Front-end code edit data:
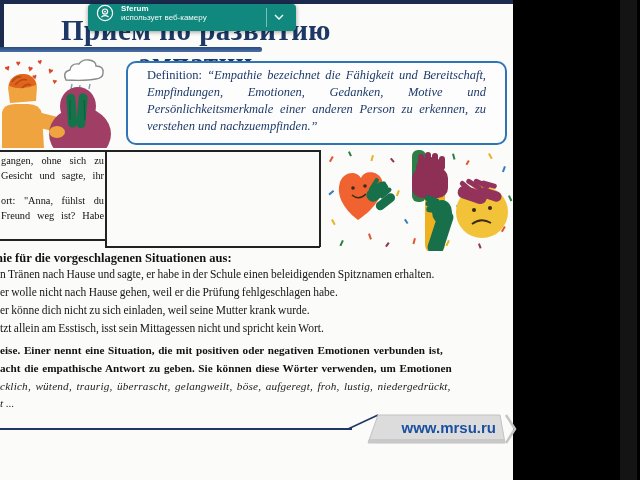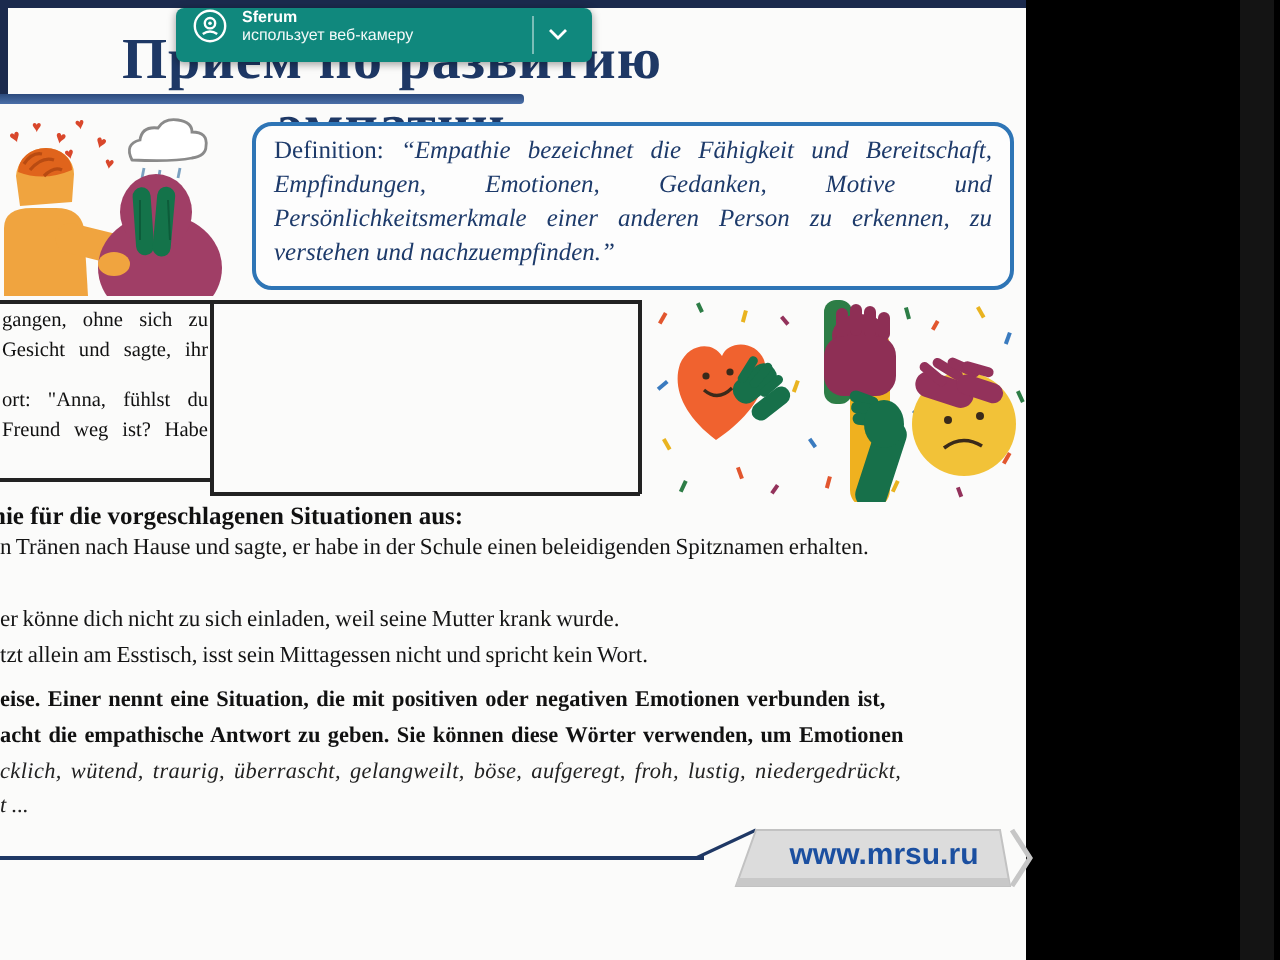--- a/index.html
+++ b/index.html
@@ -33,7 +33,7 @@
 
   
   .def-box{left:126px;top:61px;width:381px;height:84px;border:2px solid #2e75b6;
-    border-radius:10px;background:#fdfdfd;box-sizing:border-box;padding:4px 9px;}
+    border-radius:10px;background:#fdfdfd;box-sizing:border-box;padding:4px 19px;}
   .def-text{font-size:12.5px;line-height:17px;color:#1d3a6a;text-align:justify;}
   .def-label{font-style:normal;}
   .def-quote{font-style:italic;}

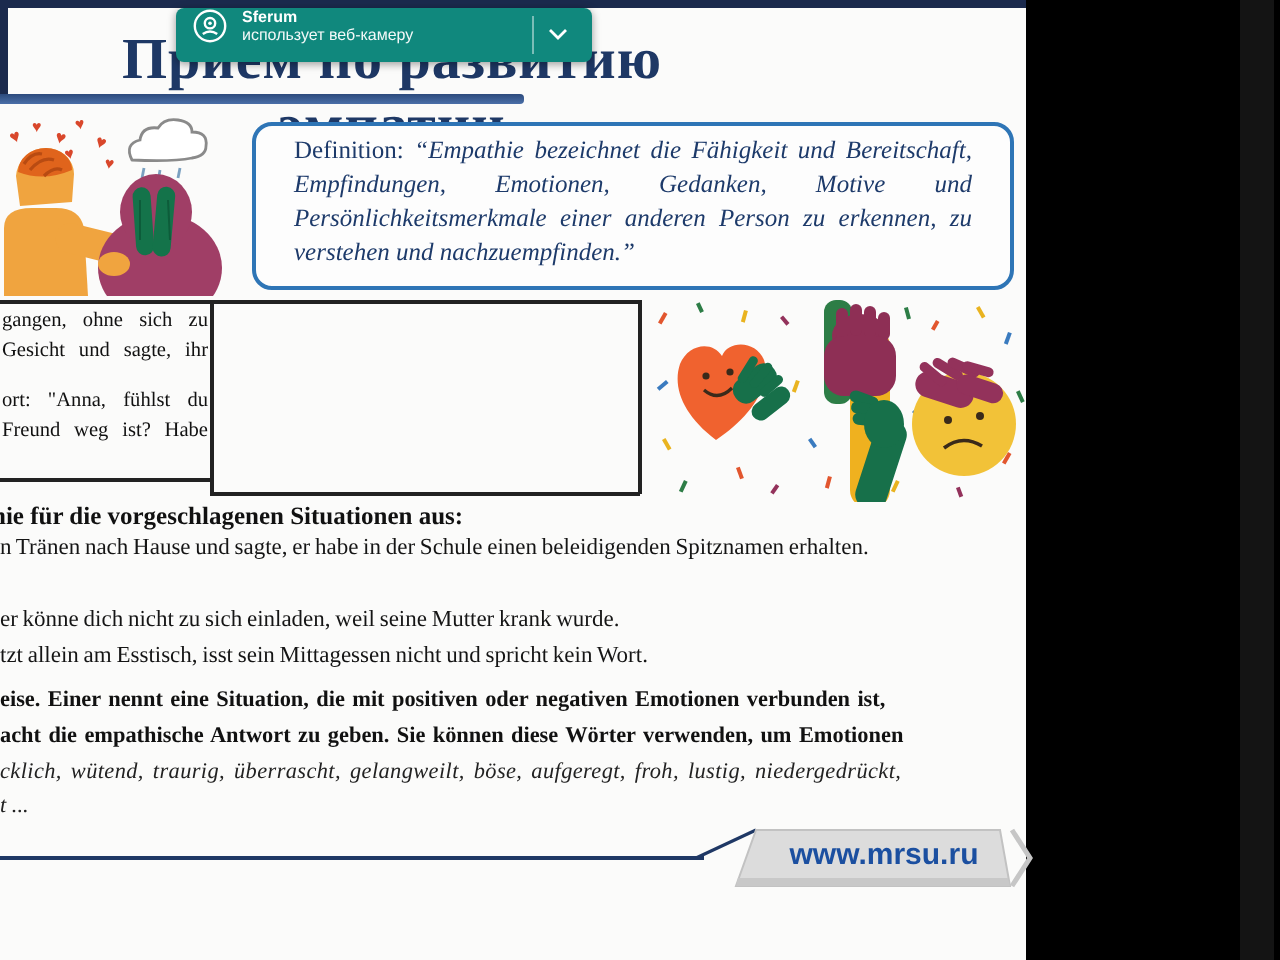--- a/index.html
+++ b/index.html
@@ -205,6 +205,7 @@
 
   <div class="abs task-heading">hie für die vorgeschlagenen Situationen aus:</div>
   <div class="abs task-line" style="top:268px">n Tränen nach Hause und sagte, er habe in der Schule einen beleidigenden Spitznamen erhalten.</div>
+  <div class="abs task-line" style="top:286px">er wolle nicht nach Hause gehen, weil er die Prüfung fehlgeschlagen habe.</div>
   <div class="abs task-line" style="top:304px">er könne dich nicht zu sich einladen, weil seine Mutter krank wurde.</div>
   <div class="abs task-line" style="top:322px">tzt allein am Esstisch, isst sein Mittagessen nicht und spricht kein Wort.</div>
 

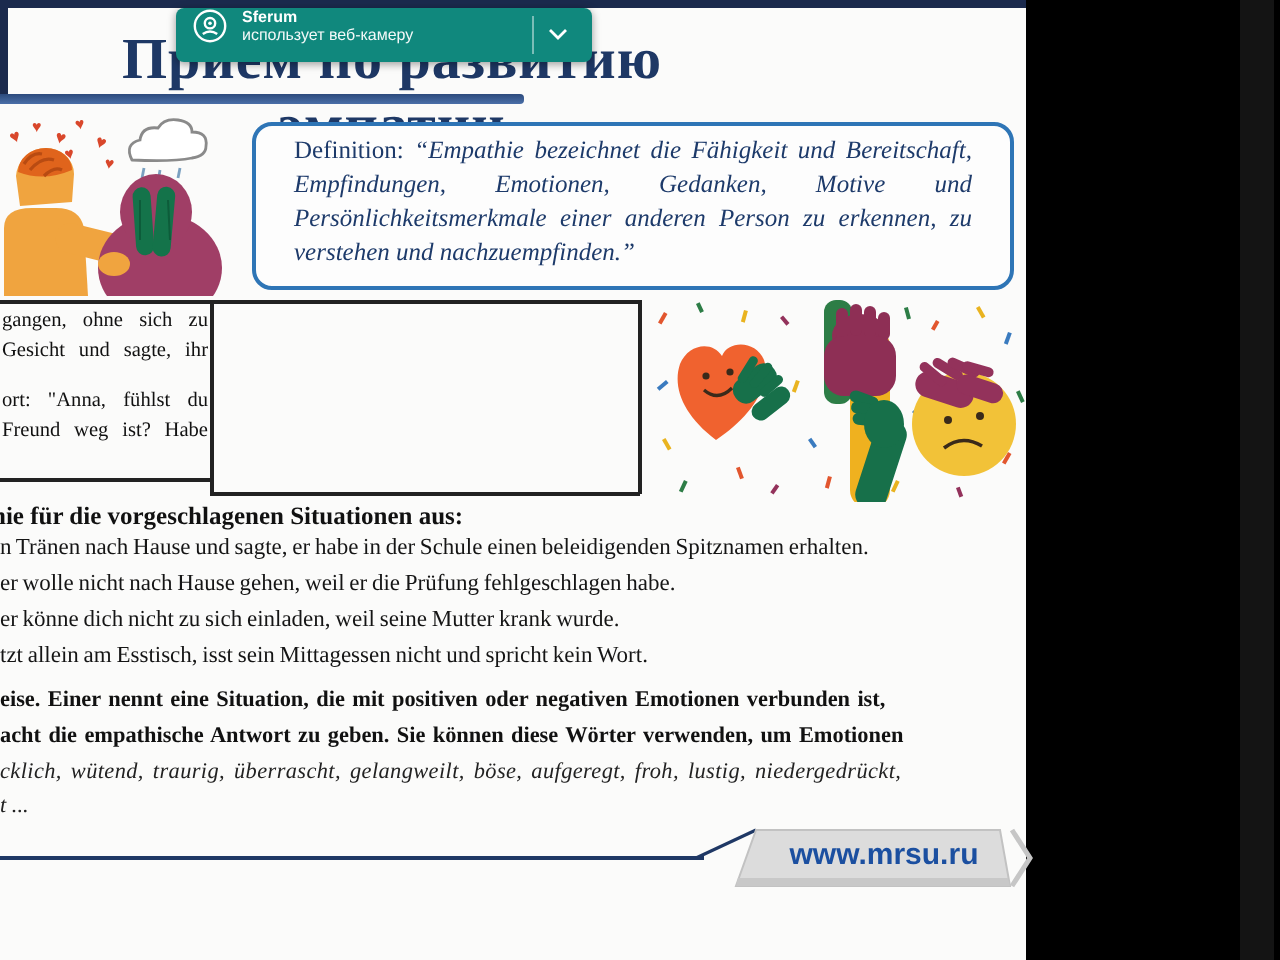--- a/index.html
+++ b/index.html
@@ -58,7 +58,7 @@
 
   
   .footer-line{left:0;top:428px;width:352px;height:2px;background:#1f3865;}
-  .banner-text{left:388px;top:419px;width:108px;text-align:center;
+  .banner-text{left:388px;top:419px;width:108px;text-align:right;
     font-family:"Liberation Sans",sans-serif;font-size:15px;font-weight:bold;color:#1b4fa0;}
 </style>
 </head>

Aim of the exercise
With "border" as the word to match, copy each line of the records that has it.

Exercise solution
   .def-box{left:126px;top:61px;width:381px;height:84px;border:2px solid #2e75b6;
-    border-radius:10px;background:#fdfdfd;box-sizing:border-box;padding:4px 9px;}
+    border-radius:10px;background:#fdfdfd;box-sizing:border-box;padding:4px 19px;}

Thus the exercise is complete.